L’Associazione Luca Coscioni, che ha promosso il testo su cui si basa il disegno di legge, sarà in aula, con Filomena Gallo e Matteo Mainardi, rispettivamente Segretaria nazionale e coordinatore della campagna Liberi Subito
Andrà in aula domani, 23 luglio, in Consiglio Regionale il testo sul fine vita dell’Emilia-Romagna, che potrebbe così diventare la terza Regione, dopo Toscana e Sardegna, ad approvare una legge che definisce tempi e procedure per l’aiuto medico alla morte volontaria, per un totale di 19 ASL su 107 a dotarsi di regole chiare a tutela di pazienti e operatori sanitari.

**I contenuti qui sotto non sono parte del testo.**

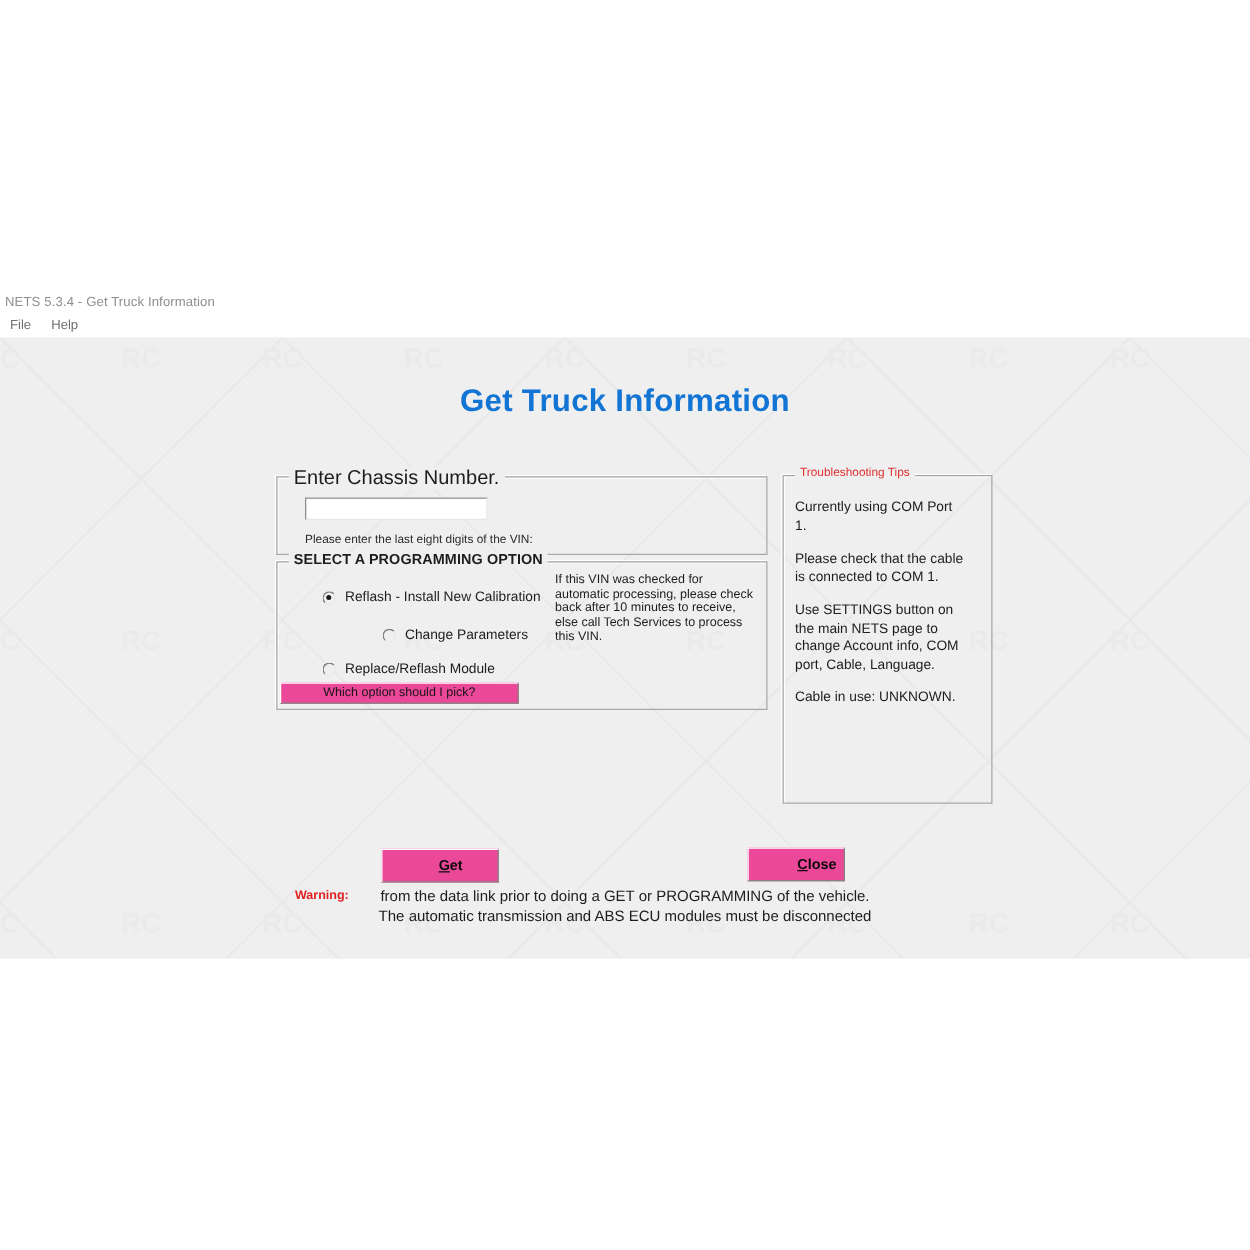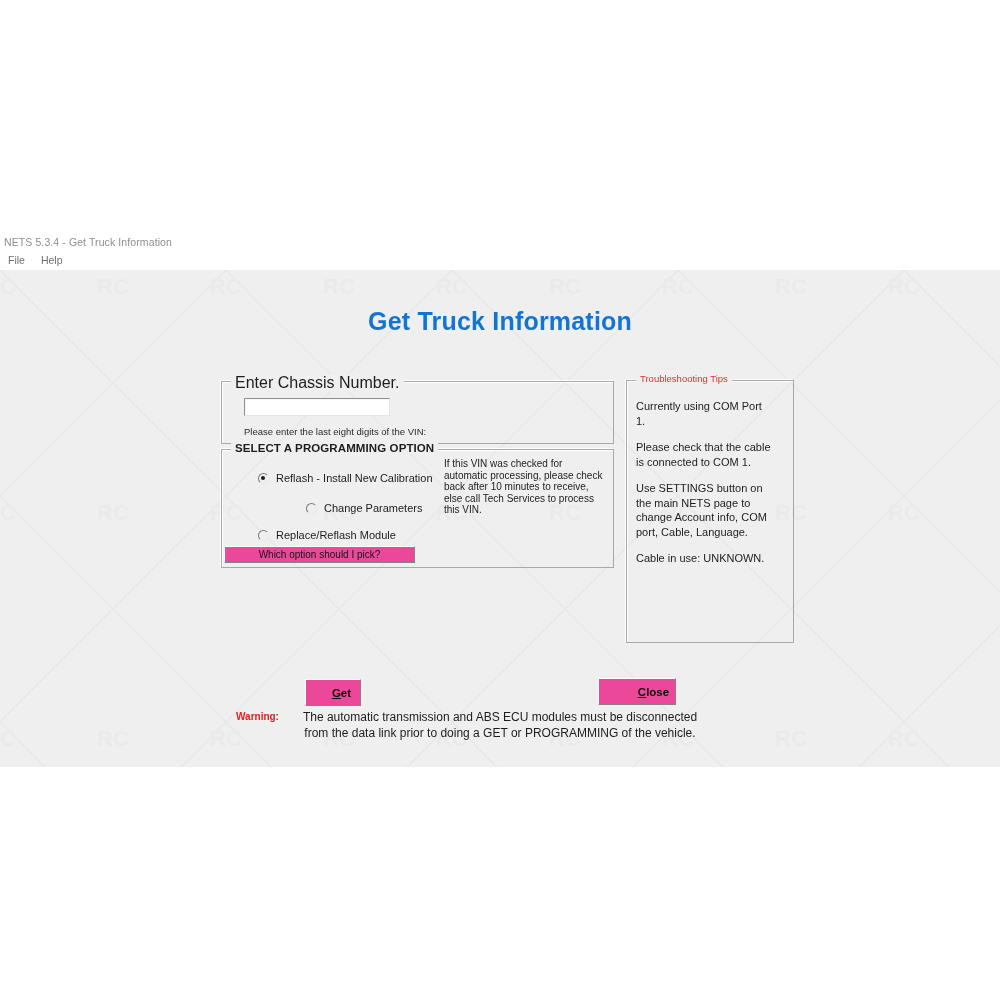--- a/index.html
+++ b/index.html
@@ -219,7 +219,7 @@
 
   #get-btn {
     left: 305px; top: 679px;
-    width: 56px; height: 27px; padding-left: 17px;
+    width: 94px; height: 27px; padding-left: 17px;
   }
   #close-btn {
     left: 598px; top: 678px;

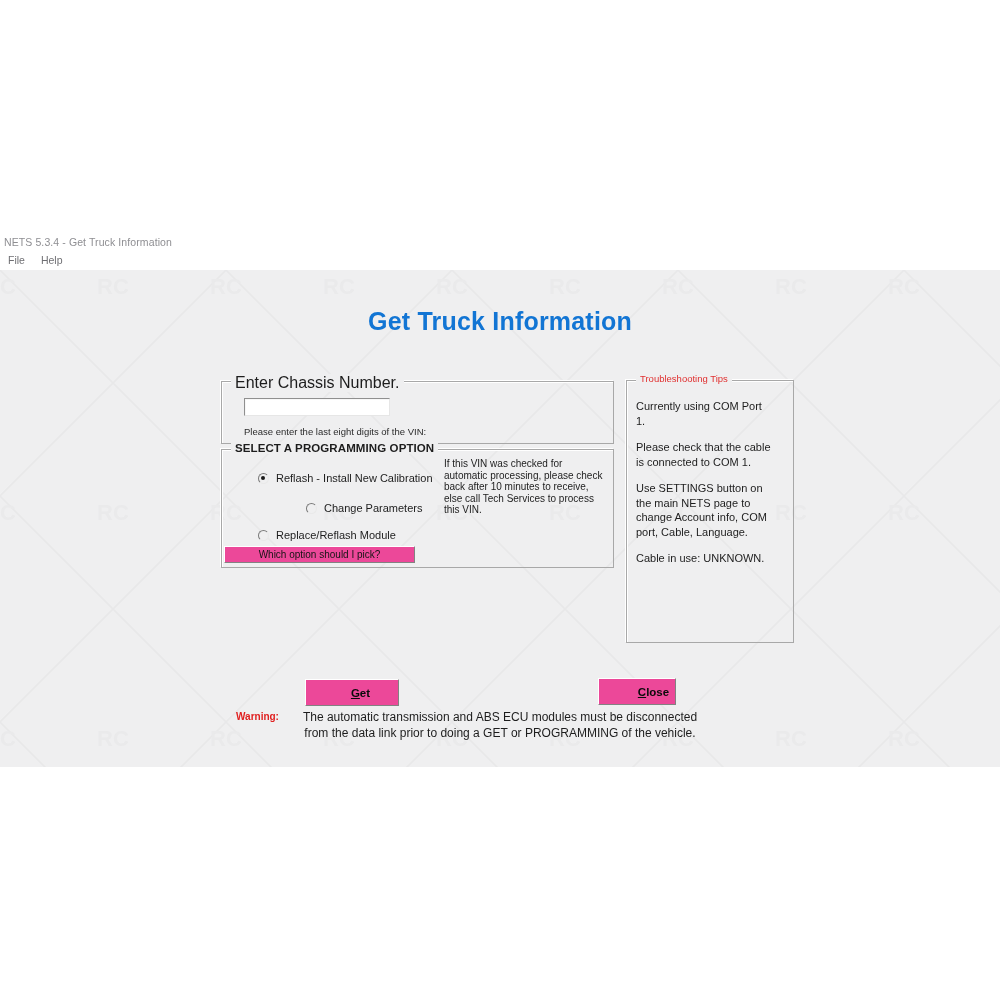--- a/index.html
+++ b/index.html
@@ -352,8 +352,8 @@
 
   <div id="warning-label">Warning:</div>
   <div id="warning-text">
+    <div>from the data link prior to doing a GET or PROGRAMMING of the vehicle.</div>
     <div>The automatic transmission and ABS ECU modules must be disconnected</div>
-    <div>from the data link prior to doing a GET or PROGRAMMING of the vehicle.</div>
   </div>
 
 </div>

A giugno scorso la Commissione Sanità dell’Assemblea legislativa ha avviato l’esame del testo, scegliendo come base la proposta della maggioranza e abbinandola alla legge di iniziativa popolare “Liberi Subito” dell’Associazione Luca Coscioni. L’abbinamento ha consentito di valorizzare anche il lavoro e le richieste delle cittadine e cittadini che avevano sottoscritto il testo popolare nel 2023.
In Emilia-Romagna, infatti, “Liberi Subito” era stata depositata nel luglio 2023 con 7.300 firme. Nonostante il parere favorevole della Commissione Statuto, nella precedente legislatura non era poi stata discussa in Consiglio regionale: la Regione aveva invece scelto di intervenire con atti amministrativi per regolamentare l’accesso alla procedura attraverso le aziende sanitarie, poi finiti al centro di ricorsi.
Dopo la sentenza 204/2025 della Corte costituzionale sull’analoga legge toscana, il Presidente Michele De Pascale aveva ribadito la necessità di una legge nazionale sul fine vita, ma ha anche riconosciuto che le Regioni possono intervenire sul piano organizzativo per rendere concretamente esigibili i diritti già riconosciuti dalla Consulta. A giugno 2026 i gruppi di maggioranza hanno quindi depositato una proposta di legge.
Nel corso delle recenti audizioni sul testo attuale, l’Associazione Luca Coscioni ha chiesto di rafforzare la legge prevedendo che non vi fossero ingiustificati ritardi non solo per la verifica dei requisiti, ma anche per la fase conclusiva della procedura, compreso il reperimento dei farmaci e dei dispositivi necessari e l’assistenza all’autosomministrazione. L’obiettivo è evitare che ritardi amministrativi continuino a trasformarsi in ulteriore sofferenza per le persone malate e le loro famiglie, garantendo trasparenza, responsabilità e tempi compatibili con le condizioni cliniche di chi presenta la richiesta.
L’Emilia-Romagna può diventare la terza Regione, dopo Toscana e Sardegna, a garantire procedure uniformi per l’applicazione della sentenza Cappato, evitando che i diritti delle persone malate dipendano dal territorio in cui vivono o dalle scelte delle singole aziende sanitarie.
È importante che il Consiglio regionale abbia tenuto conto della proposta di legge popolare “Liberi Subito”, sottoscritta da 7.300 cittadine e cittadini: così la partecipazione popolare entra realmente nel processo legislativo e contribuisce alla costruzione di una legge più forte, efficace e rispettosa dei diritti2, dichiarano Filomena Gallo, e Matteo Mainardi rispettivamente Segretaria nazionale e Consigliere dell’Associazione Luca Coscioni.
L’Associazione Luca Coscioni è una associazione no profit di promozione sociale. Tra le sue priorità vi sono l’affermazione delle libertà civili e i diritti umani, in particolare quello alla scienza, l’assistenza personale autogestita, l’abbattimento della barriere architettoniche, le scelte di fine vita, la legalizzazione dell’eutanasia, l’accesso ai cannabinoidi medici e il monitoraggio mondiale di leggi e politiche in materia di scienza e auto-determinazione.